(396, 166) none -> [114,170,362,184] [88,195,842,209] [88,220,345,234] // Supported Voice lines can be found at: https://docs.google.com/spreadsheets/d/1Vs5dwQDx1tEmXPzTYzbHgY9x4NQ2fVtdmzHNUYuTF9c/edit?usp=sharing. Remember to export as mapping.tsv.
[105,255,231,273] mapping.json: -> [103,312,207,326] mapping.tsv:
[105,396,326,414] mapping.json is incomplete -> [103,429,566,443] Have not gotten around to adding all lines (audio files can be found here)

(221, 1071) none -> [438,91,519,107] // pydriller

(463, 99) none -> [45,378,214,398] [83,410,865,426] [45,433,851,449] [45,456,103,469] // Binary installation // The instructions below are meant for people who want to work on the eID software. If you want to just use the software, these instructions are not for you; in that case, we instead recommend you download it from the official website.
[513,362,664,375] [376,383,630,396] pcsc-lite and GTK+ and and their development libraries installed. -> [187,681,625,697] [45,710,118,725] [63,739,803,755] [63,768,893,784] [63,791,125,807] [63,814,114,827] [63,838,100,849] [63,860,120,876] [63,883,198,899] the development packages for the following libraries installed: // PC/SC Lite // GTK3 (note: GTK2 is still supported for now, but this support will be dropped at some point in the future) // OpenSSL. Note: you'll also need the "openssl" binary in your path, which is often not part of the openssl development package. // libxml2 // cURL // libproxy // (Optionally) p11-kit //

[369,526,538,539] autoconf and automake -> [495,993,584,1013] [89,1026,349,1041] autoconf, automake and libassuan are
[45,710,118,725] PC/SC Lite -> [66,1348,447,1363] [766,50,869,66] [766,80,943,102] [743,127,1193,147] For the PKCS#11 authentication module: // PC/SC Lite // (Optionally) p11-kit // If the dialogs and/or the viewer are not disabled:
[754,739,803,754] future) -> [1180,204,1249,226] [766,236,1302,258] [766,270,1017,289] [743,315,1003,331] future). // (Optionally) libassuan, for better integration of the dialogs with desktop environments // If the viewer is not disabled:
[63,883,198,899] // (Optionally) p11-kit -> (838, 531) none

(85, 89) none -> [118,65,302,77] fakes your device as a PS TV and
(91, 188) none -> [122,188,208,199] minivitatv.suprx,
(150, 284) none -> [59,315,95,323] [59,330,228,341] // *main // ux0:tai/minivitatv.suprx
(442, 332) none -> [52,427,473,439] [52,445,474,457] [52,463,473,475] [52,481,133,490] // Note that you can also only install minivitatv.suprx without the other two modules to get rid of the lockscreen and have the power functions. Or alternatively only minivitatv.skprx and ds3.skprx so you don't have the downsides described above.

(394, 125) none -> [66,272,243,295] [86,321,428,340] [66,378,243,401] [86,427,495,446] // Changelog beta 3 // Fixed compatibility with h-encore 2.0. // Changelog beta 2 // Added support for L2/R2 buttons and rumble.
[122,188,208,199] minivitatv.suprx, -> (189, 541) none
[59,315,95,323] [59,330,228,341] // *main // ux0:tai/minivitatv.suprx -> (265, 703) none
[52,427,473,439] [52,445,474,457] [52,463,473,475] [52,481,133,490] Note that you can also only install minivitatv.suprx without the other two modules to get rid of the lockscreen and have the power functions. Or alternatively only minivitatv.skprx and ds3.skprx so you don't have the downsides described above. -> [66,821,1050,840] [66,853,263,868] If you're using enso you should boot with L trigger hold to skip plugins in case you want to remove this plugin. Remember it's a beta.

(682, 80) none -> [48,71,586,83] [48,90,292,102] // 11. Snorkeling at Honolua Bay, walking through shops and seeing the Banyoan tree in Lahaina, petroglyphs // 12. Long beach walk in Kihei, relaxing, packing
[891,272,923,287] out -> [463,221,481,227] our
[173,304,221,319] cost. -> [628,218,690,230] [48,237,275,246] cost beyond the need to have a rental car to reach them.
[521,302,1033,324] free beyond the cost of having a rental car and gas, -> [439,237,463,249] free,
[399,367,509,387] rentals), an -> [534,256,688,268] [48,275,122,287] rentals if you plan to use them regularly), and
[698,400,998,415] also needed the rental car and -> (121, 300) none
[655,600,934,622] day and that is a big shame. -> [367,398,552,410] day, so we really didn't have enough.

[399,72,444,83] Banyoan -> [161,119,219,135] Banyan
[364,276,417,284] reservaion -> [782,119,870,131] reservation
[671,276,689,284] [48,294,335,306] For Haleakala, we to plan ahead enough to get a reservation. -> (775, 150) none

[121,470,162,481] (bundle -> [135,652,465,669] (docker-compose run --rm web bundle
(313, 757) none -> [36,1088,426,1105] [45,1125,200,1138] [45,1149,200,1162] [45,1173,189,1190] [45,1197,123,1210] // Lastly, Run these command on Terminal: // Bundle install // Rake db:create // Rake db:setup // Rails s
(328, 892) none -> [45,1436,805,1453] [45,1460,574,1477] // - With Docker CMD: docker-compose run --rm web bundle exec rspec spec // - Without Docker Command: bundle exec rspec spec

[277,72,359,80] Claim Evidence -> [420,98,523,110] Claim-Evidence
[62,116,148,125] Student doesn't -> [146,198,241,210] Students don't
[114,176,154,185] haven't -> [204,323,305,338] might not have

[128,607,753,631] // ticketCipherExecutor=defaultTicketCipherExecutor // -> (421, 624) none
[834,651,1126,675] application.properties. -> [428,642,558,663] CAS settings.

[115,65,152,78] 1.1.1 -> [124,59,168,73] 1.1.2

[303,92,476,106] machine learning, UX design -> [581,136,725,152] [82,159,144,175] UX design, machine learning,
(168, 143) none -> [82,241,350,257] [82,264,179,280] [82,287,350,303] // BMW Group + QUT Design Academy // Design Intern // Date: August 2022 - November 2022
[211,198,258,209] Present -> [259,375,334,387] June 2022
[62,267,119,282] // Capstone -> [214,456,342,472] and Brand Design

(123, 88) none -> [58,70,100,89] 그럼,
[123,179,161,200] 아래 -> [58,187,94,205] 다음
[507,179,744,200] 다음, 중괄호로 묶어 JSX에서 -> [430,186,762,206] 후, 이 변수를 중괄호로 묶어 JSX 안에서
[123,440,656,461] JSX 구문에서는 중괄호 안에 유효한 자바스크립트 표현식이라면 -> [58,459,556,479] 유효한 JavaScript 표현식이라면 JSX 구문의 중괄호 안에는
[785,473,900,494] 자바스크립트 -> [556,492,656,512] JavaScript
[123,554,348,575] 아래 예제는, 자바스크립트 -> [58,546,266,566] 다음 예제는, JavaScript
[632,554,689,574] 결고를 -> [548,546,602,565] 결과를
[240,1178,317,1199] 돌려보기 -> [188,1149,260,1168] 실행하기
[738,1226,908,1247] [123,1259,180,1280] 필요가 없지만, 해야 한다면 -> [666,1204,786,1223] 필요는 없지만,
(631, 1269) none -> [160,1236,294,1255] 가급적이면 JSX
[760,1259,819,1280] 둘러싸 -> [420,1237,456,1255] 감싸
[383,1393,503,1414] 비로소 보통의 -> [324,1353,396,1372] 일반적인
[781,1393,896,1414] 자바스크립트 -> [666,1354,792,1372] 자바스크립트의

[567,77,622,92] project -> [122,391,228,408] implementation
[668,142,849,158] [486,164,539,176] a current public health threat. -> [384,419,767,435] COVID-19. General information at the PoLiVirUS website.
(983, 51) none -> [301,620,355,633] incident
=====
§ **Work order**
Starting at the first line of the data above, please restate word for word every line up to and including the one that holds "[105,255,231,273] mapping.json: ->", and add nothing else.

§ **Response box**
(396, 166) none -> [114,170,362,184] [88,195,842,209] [88,220,345,234] // Supported Voice lines can be found at: https://docs.google.com/spreadsheets/d/1Vs5dwQDx1tEmXPzTYzbHgY9x4NQ2fVtdmzHNUYuTF9c/edit?usp=sharing. Remember to export as mapping.tsv.
[105,255,231,273] mapping.json: -> [103,312,207,326] mapping.tsv:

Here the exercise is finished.